> [What to do]
Every entry must be repeated exactly. Exclude all pictures.

Top of Input for this task

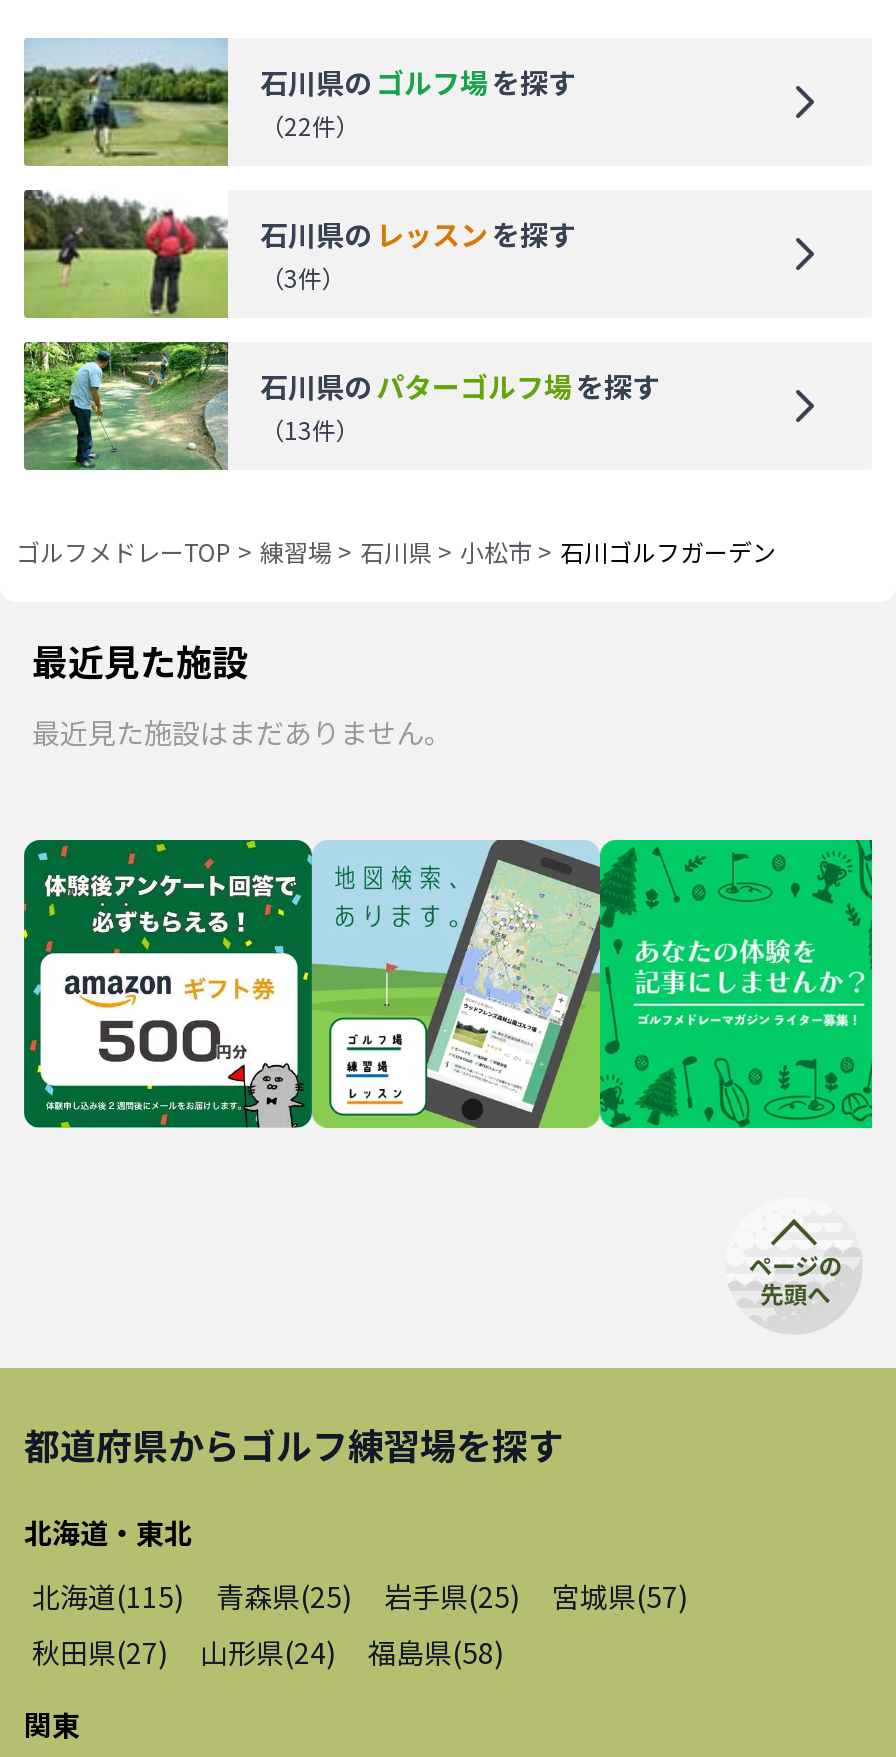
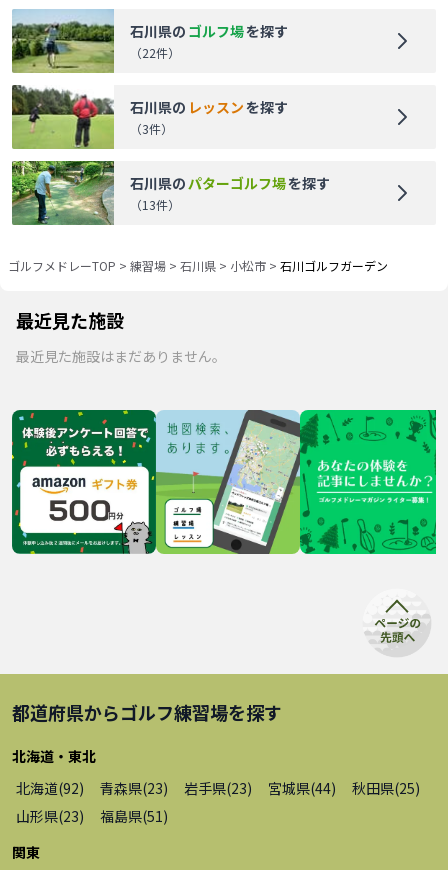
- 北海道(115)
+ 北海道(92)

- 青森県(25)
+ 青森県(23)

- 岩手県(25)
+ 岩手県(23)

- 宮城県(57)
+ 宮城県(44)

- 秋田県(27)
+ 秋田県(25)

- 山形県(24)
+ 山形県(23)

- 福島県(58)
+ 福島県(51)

Bottom of Input for this task

> [Response to this task]
- 北海道(115)
+ 北海道(92)

- 青森県(25)
+ 青森県(23)

- 岩手県(25)
+ 岩手県(23)

- 宮城県(57)
+ 宮城県(44)

- 秋田県(27)
+ 秋田県(25)

- 山形県(24)
+ 山形県(23)

- 福島県(58)
+ 福島県(51)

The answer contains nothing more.